FAA Air Traffic Control System Vulnerable to Cyberattacks
Homeland Security Today (03/03/15) Vicinanzo, Amanda
According to a Government Accountability Office (GAO) audit report, security weaknesses in the Federal Aviation Administration’s (FAA) information security program place the nation’s air traffic control system at risk of being hacked. The Federal Information Security Management Act of 2002 requires federal agencies to enforce a security program that provides a framework for implementing controls at the agency, but FAA’s implementation of the program is incomplete. GAO found that FAA “did not always sufficiently test security controls to determine that they were operating as intended; resolve identified security weaknesses in a timely fashion; or complete or adequately test plans for restoring system operations in the event of a disruption or disaster.” The reports stated that FAA will face major challenges and major weaknesses will persist until the agency develops an organization-wide strategy. The FAA agreed with the 17 recommendations made by the GAO, which the GAO stated have the possibility to “compromise the safety and efficiency of the national airspace system.”
QR Codes Engineered Into Cybersecurity Protection
University of Connecticut (02/26/15) Poitras, Colin
University of Connecticut researchers led by professor Bahram Javidi want to use quick response (QR) codes to protect national security. They are using advanced three-dimensional optical imaging and extremely low-light photon counting encryption to transform a conventional QR code into a high-end cybersecurity application that can be used to protect the integrity of computer microchips.
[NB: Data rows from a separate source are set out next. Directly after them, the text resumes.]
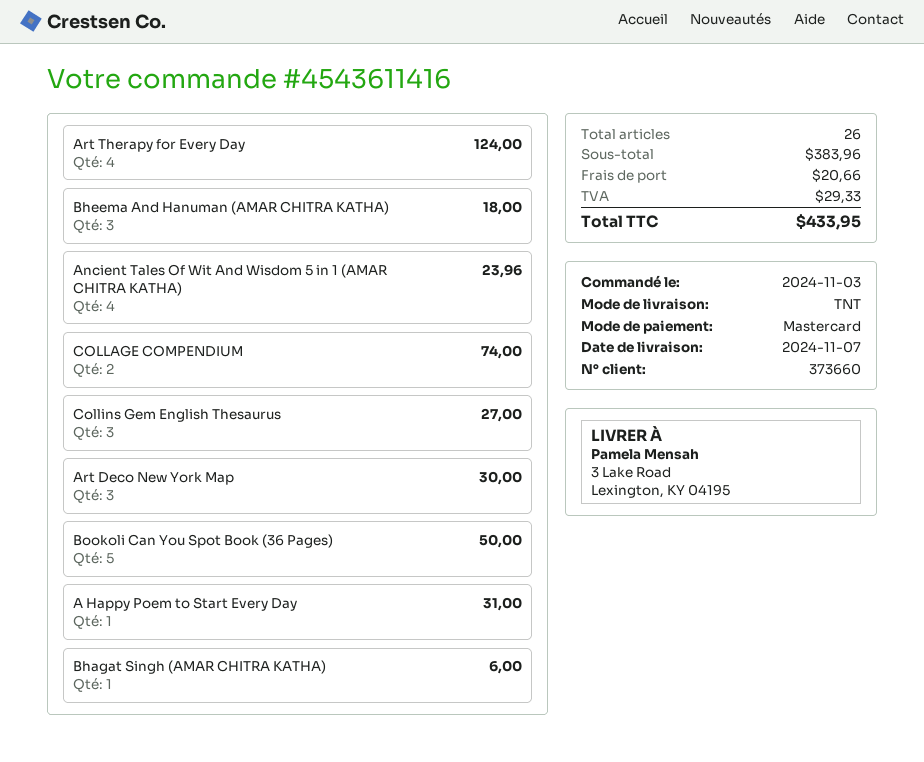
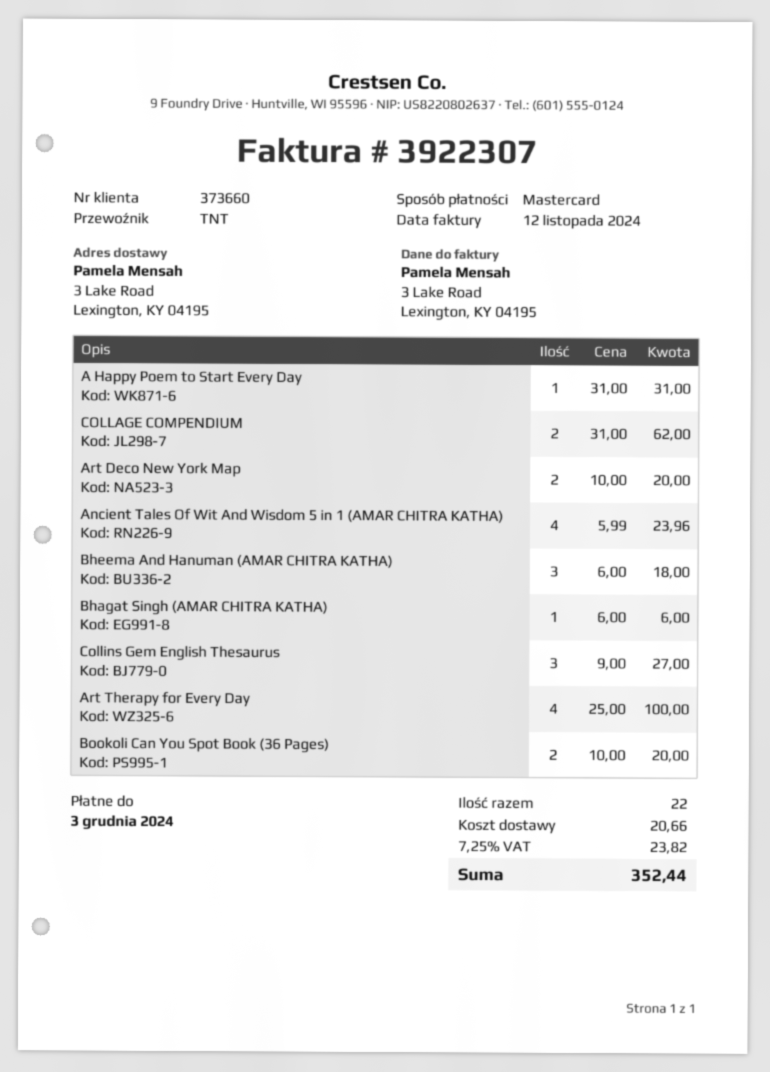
Art Therapy for Every Day: 4 for 124.00 -> 4 for 100.00
COLLAGE COMPENDIUM: 2 for 74.00 -> 2 for 62.00
Art Deco New York Map: 3 for 30.00 -> 2 for 20.00
Bookoli Can You Spot Book (36 Pages): 5 for 50.00 -> 2 for 20.00
total quantity: 26 -> 22
tax: 29.33 -> 23.82
total: 433.95 -> 352.44

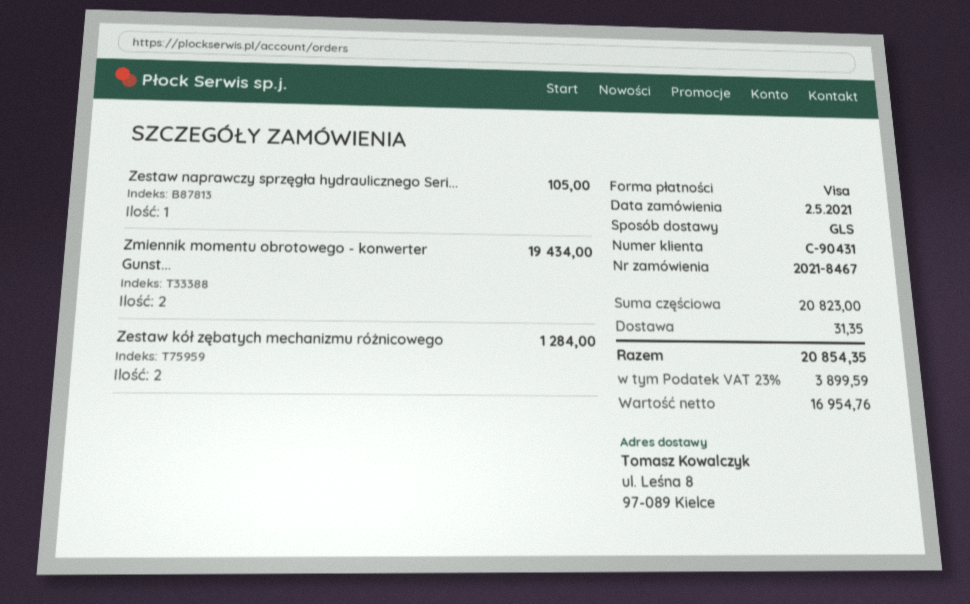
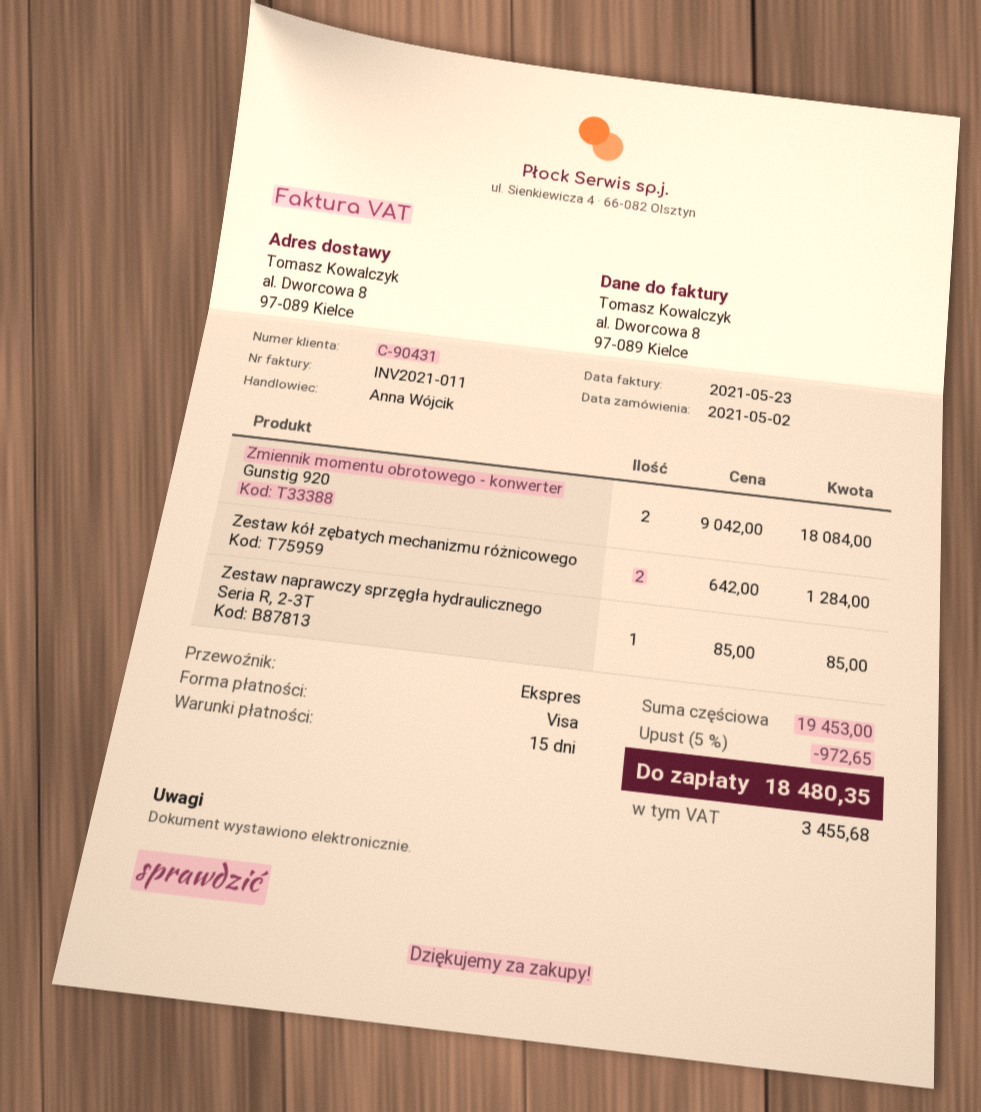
shipping method: GLS -> express
ship to: ul. Leśna 8, 97-089 Kielce -> al. Dworcowa 8, 97-089 Kielce
Zestaw naprawczy sprzęgła hydraulicznego Seri...: 1 for 105.00 -> 1 for 85.00
Zmiennik momentu obrotowego - konwerter Gunst...: 2 for 19434.00 -> 2 for 18084.00
subtotal: 20823.00 -> 19453.00
discount: none -> 5% = 972.65
shipping: 31.35 -> none
tax: 3899.59 -> 3455.68
total: 20854.35 -> 18480.35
The researchers found they were able to compress information about a chip’s functionality, capacity, and part number directly into the QR code so it can be obtained by the reader without accessing the Internet, which Javidi says is an important cybersecurity breakthrough because linking to the Internet greatly increases vulnerability to hacking or corruption. The researchers also applied an optical-imaging mask that scrambles the QR code design into a random mass of black-and-white pixels. Another layer of security is then added through a random phase photon-based encryption, which converts the snowy image into a darkened image with just a few random dots of pixilated light.
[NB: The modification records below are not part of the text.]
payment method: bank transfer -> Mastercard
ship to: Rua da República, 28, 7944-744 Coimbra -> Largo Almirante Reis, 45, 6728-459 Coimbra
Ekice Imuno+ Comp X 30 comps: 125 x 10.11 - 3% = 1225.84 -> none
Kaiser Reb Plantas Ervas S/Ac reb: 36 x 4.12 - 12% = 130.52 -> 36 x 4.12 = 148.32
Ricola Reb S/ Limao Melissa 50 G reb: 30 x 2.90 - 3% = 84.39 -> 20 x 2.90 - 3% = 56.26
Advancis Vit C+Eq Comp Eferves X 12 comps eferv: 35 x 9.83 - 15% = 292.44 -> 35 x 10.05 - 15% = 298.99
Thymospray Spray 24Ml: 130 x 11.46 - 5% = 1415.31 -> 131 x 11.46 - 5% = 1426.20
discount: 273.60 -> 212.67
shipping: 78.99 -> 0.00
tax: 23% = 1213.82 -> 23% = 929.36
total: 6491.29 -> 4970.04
Universities Start Programs to Develop Cybersleuths
Security InfoWatch (03/02/15) Forster, Dave
George Mason University is now offering what it says it the world’s first undergraduate degree in cybersecurity engineering. There are currently 64 students enrolled in the program. Old Dominion University (ODU), meanwhile, pulled faculty and staff from a range of disciplines to form the Center for Cyber Security Education and Research, which launched March 2. In January, Norfolk State University was tapped by White House officials to lead a consortium of 12 historically black colleges and universities, two national labs, and one South Carolina school district with the goal of educating students in cybersecurity. ODU hopes to promote new approaches to research by drawing from different disciplinary backgrounds. For example, psychology, understanding why some people click on a link they should not click on could help protect systems against poor decision-making. The consortium led by Norfolk State received a $25 million federal grant, and most of it will go toward creating workers who are knowledgeable about cybersecurity. In the fall, Norfolk State will add an online master of science degree in cybersecurity.